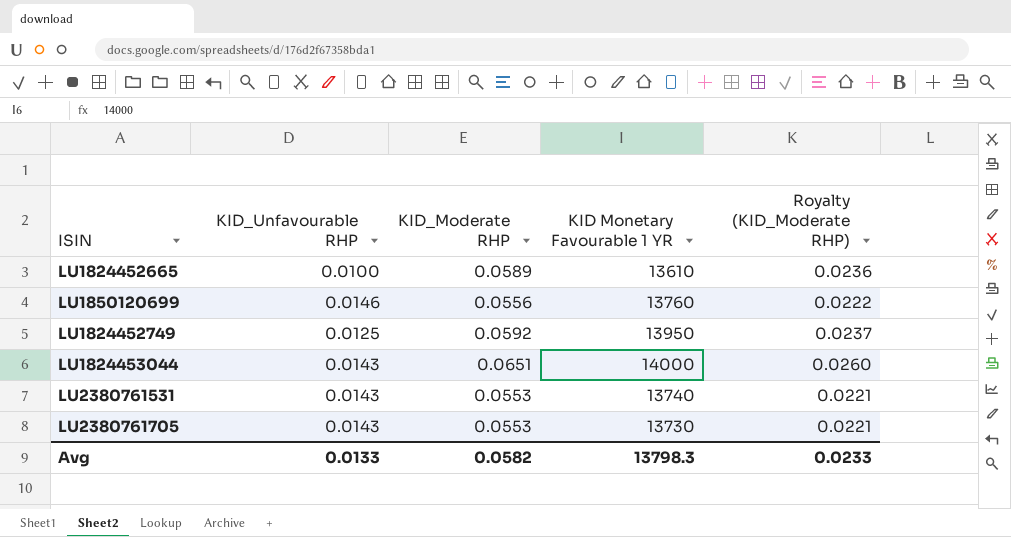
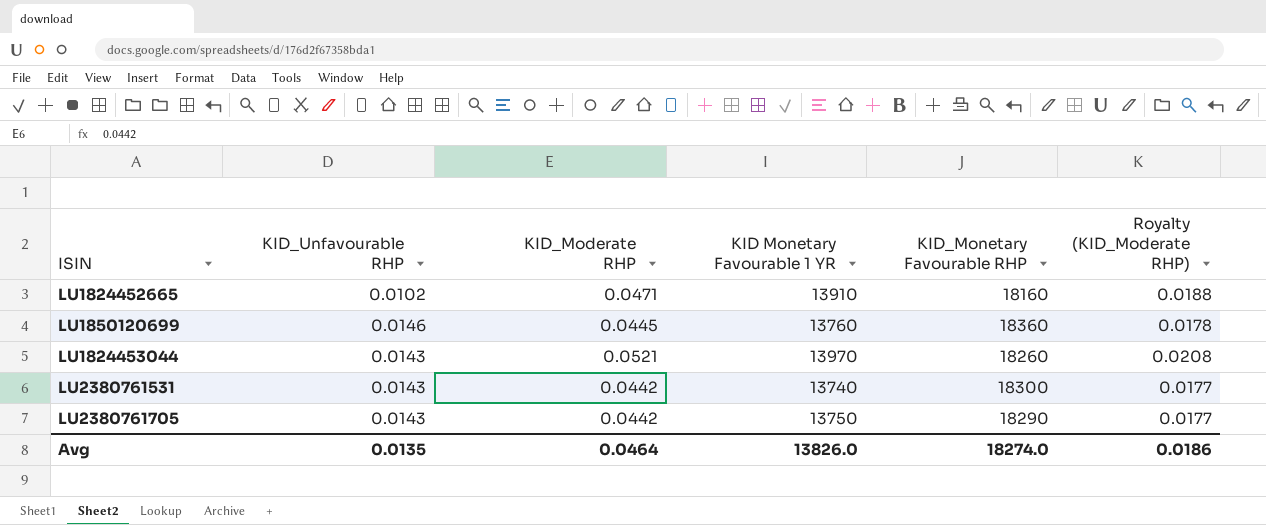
column KID_Monetary Favourable RHP | position: none -> 5
row LU1824452749: 0.0125 | 0.0592 | 13950 | 0.0237 -> none
LU1824452665 | KID_Unfavourable RHP: 0.0100 -> 0.0102
LU1824452665 | KID_Moderate RHP: 0.0589 -> 0.0471
LU1824452665 | KID Monetary Favourable 1 YR: 13610 -> 13910
LU1824452665 | Royalty (KID_Moderate RHP): 0.0236 -> 0.0188
LU1850120699 | KID_Moderate RHP: 0.0556 -> 0.0445
LU1850120699 | Royalty (KID_Moderate RHP): 0.0222 -> 0.0178
LU1824453044 | KID_Moderate RHP: 0.0651 -> 0.0521
LU1824453044 | KID Monetary Favourable 1 YR: 14000 -> 13970
LU1824453044 | Royalty (KID_Moderate RHP): 0.0260 -> 0.0208
LU2380761531 | KID_Moderate RHP: 0.0553 -> 0.0442
LU2380761531 | Royalty (KID_Moderate RHP): 0.0221 -> 0.0177
LU2380761705 | KID_Moderate RHP: 0.0553 -> 0.0442
LU2380761705 | KID Monetary Favourable 1 YR: 13730 -> 13750
LU2380761705 | Royalty (KID_Moderate RHP): 0.0221 -> 0.0177
Avg | KID_Unfavourable RHP: 0.0133 -> 0.0135
Avg | KID_Moderate RHP: 0.0582 -> 0.0464
Avg | KID Monetary Favourable 1 YR: 13798.3 -> 13826.0
Avg | Royalty (KID_Moderate RHP): 0.0233 -> 0.0186

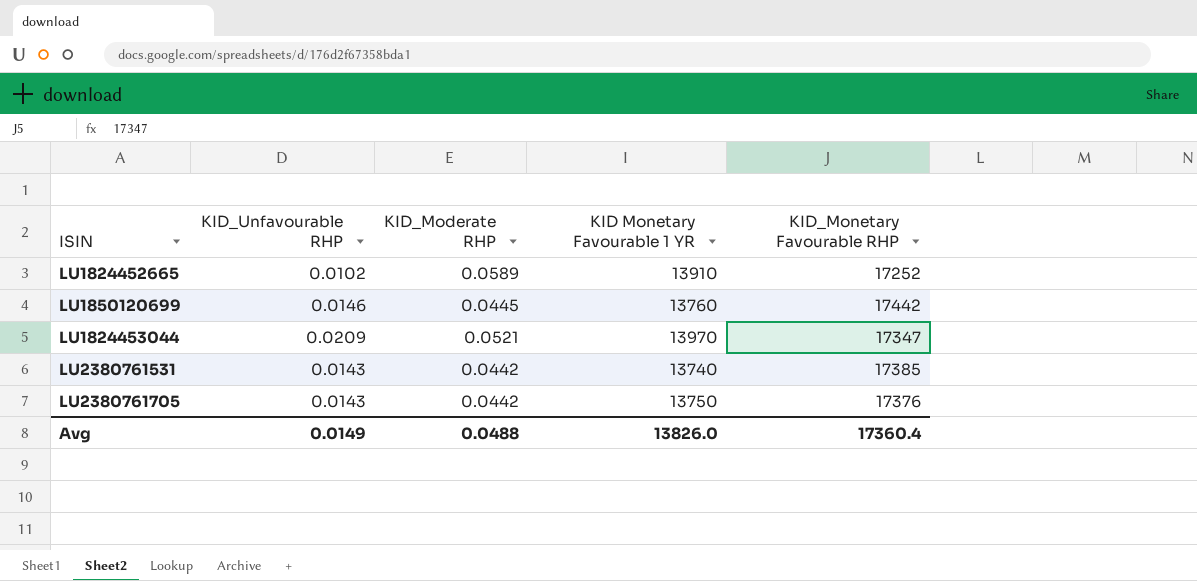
column Royalty (KID_Moderate RHP) | formula: [KID_Moderate RHP] * 0.4 -> none
LU1824452665 | KID_Moderate RHP: 0.0471 -> 0.0589
LU1824452665 | KID_Monetary Favourable RHP: 18160 -> 17252
LU1850120699 | KID_Monetary Favourable RHP: 18360 -> 17442
LU1824453044 | KID_Unfavourable RHP: 0.0143 -> 0.0209
LU1824453044 | KID_Monetary Favourable RHP: 18260 -> 17347
LU2380761531 | KID_Monetary Favourable RHP: 18300 -> 17385
LU2380761705 | KID_Monetary Favourable RHP: 18290 -> 17376
Avg | KID_Unfavourable RHP: 0.0135 -> 0.0149
Avg | KID_Moderate RHP: 0.0464 -> 0.0488
Avg | KID_Monetary Favourable RHP: 18274.0 -> 17360.4

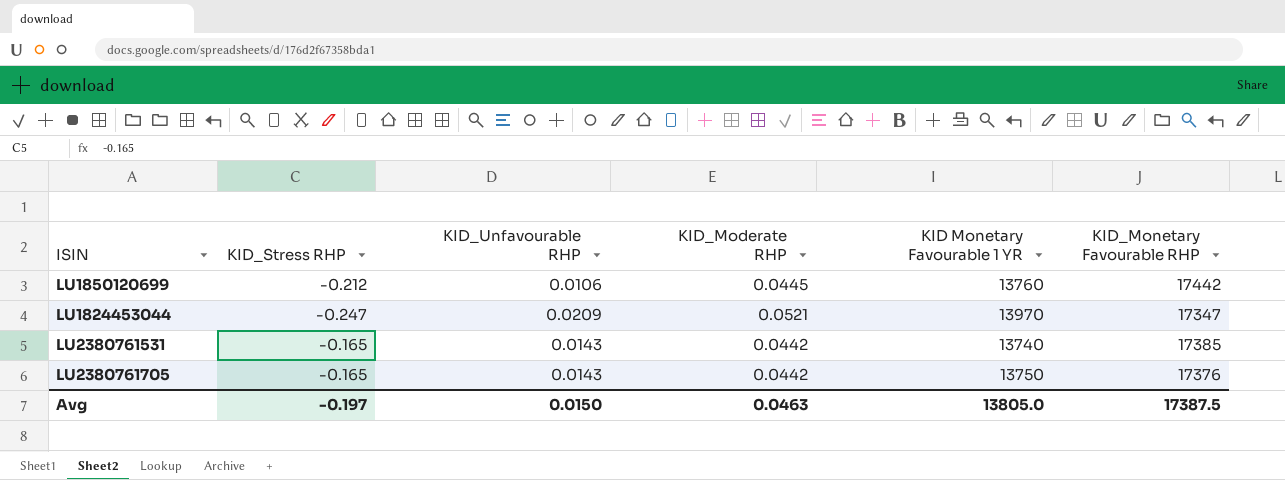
column KID_Stress RHP | position: none -> 2
row LU1824452665: 0.0102 | 0.0589 | 13910 | 17252 -> none
LU1850120699 | KID_Unfavourable RHP: 0.0146 -> 0.0106
Avg | KID_Unfavourable RHP: 0.0149 -> 0.0150
Avg | KID_Moderate RHP: 0.0488 -> 0.0463
Avg | KID Monetary Favourable 1 YR: 13826.0 -> 13805.0
Avg | KID_Monetary Favourable RHP: 17360.4 -> 17387.5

******************************

Copy out all the lines of the records that include "position".

column KID_Monetary Favourable RHP | position: none -> 5
column KID_Stress RHP | position: none -> 2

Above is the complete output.